Bittman recommends cooking the cabbage first then reserving that water for the pasta. Here are the steps, simplified:

  1. Boil salted water for the cabbage. Cook until tender, about 3 minutes. Strain but save the water. Reboil the water and cook the pasta al dente—it’s going to cook some more when combined with the rest of the ingredients.
  2. Heat the oil in a separate saucepan or large skillet that can hold all of the final volume of ingredients. Add the onions and celery/carrots. Soften, then add the thyme, imitation sausage, stock, beans, and cabbage.
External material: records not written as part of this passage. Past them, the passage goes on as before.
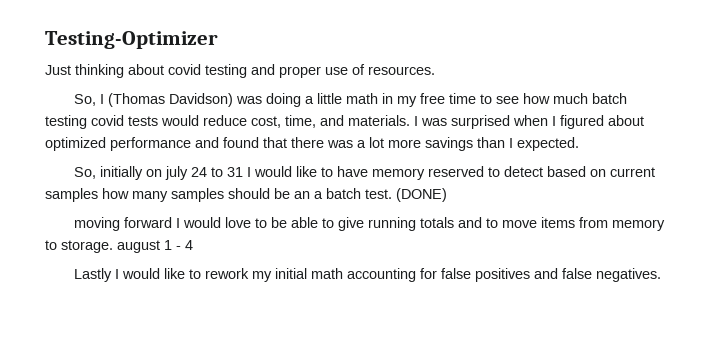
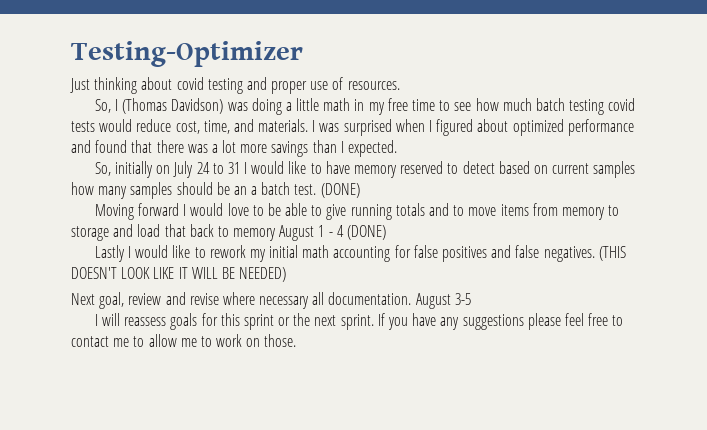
[165,166,189,180] july -> [173,161,194,178] July
[74,217,121,231] moving -> [94,204,134,220] Moving
[61,240,160,253] storage. august -> [71,224,315,241] storage and load that back to memory August
(193, 245) none -> [347,225,387,240] (DONE)
(662, 275) none -> [598,246,626,261] [71,267,287,282] [71,292,471,309] [94,313,624,330] [71,334,297,347] (THIS DOESN'T LOOK LIKE IT WILL BE NEEDED) // Next goal, review and revise where necessary all documentation. August 3-5 // I will reassess goals for this sprint or the next sprint. If you have any suggestions please feel free to contact me to allow me to work on those.

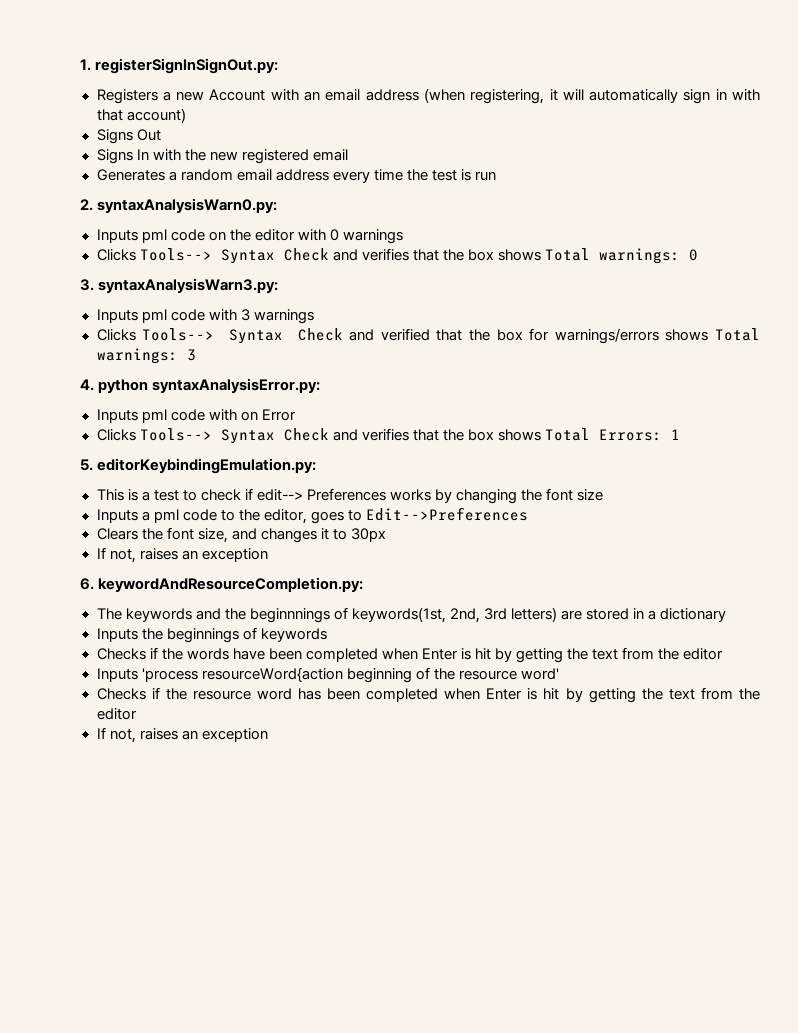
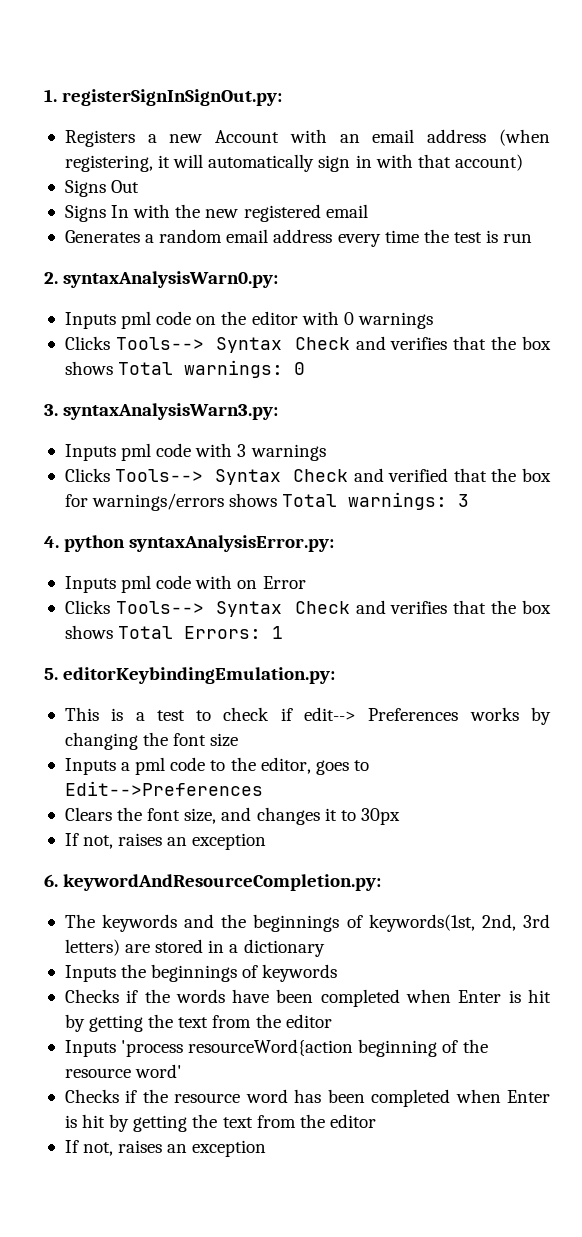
[249,608,330,623] beginnnings -> [253,914,340,932] beginnings

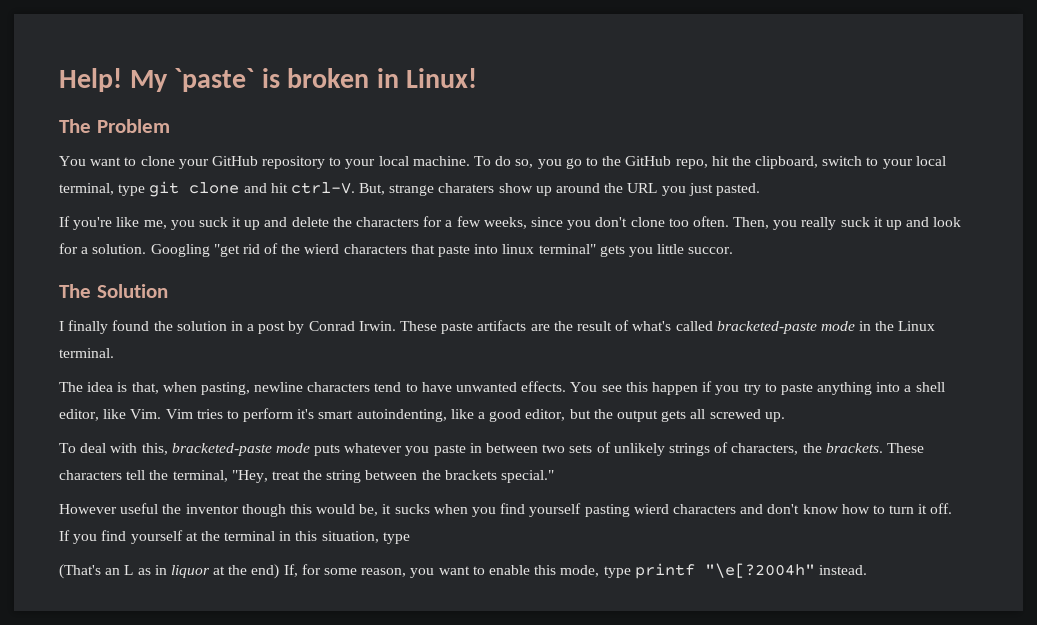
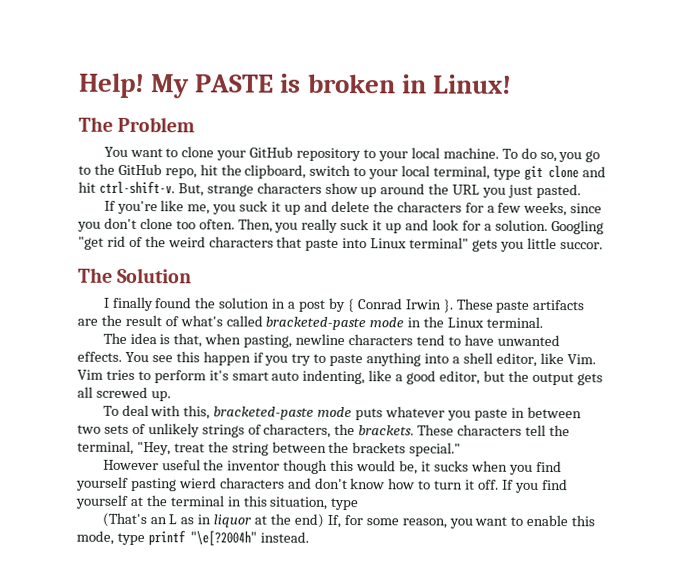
[174,68,255,92] `paste` -> [194,74,275,93] PASTE
[290,182,355,194] ctrl-V. -> [98,180,175,195] ctrl-shift-v.
[438,183,495,193] charaters -> [256,182,322,194] characters
[304,244,340,254] wierd -> [167,236,206,248] weird
[502,244,535,254] linux -> [370,238,408,249] Linux
[308,321,396,331] Conrad Irwin. -> [346,298,453,313] { Conrad Irwin }.
[356,409,447,422] autoindenting, -> [271,369,366,385] auto indenting,

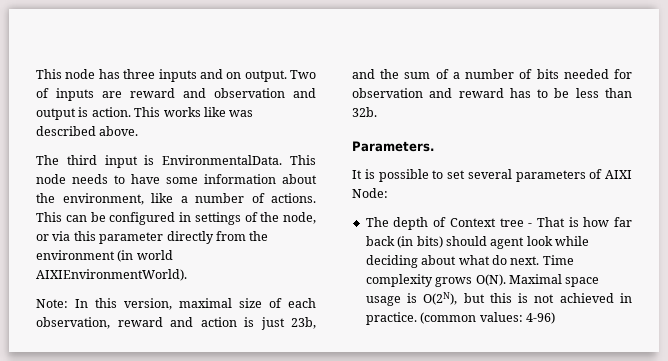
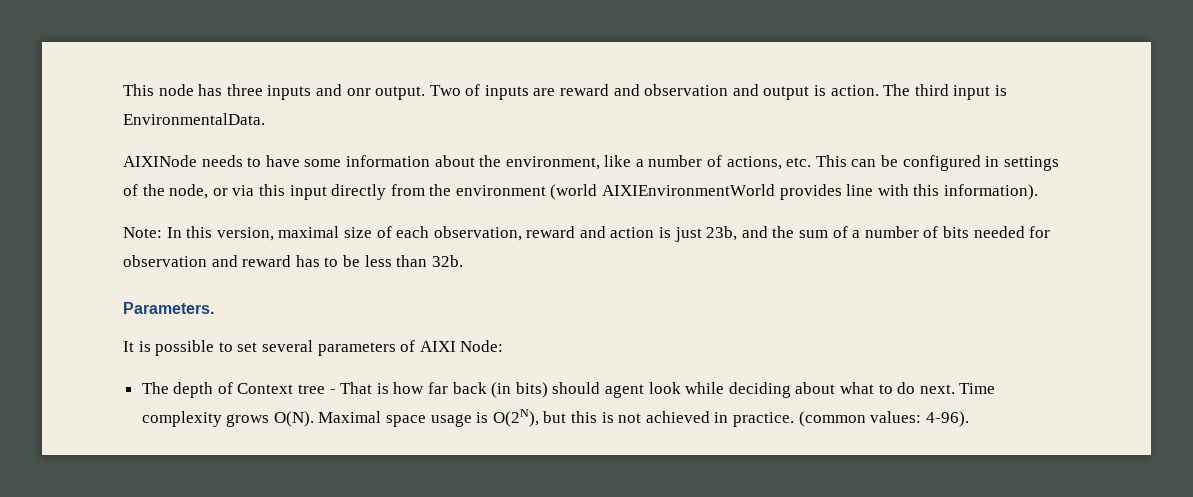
[226,72,242,79] on -> [346,88,371,96] onr
[134,107,254,117] [36,126,139,136] This works like was described above. // -> (879, 90) none
[290,155,316,165] [36,174,66,184] This node -> [123,155,197,167] // AIXINode
[271,193,316,203] actions. -> [726,156,812,170] actions, etc.
[99,232,164,244] parameter -> [289,185,327,200] input
[117,250,173,262] [36,269,187,281] (in world AIXIEnvironmentWorld). -> [550,184,1039,200] (world AIXIEnvironmentWorld provides line with this information).
(490, 260) none -> [878,384,893,394] to
[525,312,555,324] 4-96) -> [925,411,969,427] 4-96).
Season with salt and pepper to taste. Toss that for 5 minutes or so to blend flavors. Bittman reminds you to keep it moist but not soupy.
  3. Toss the pasta in at the last and then move to your serving vessel. Serve with grated cheese.

Voila! A whole dish based around cabbage that’s not coleslaw. Hearty and just as good as leftovers the next day for lunch.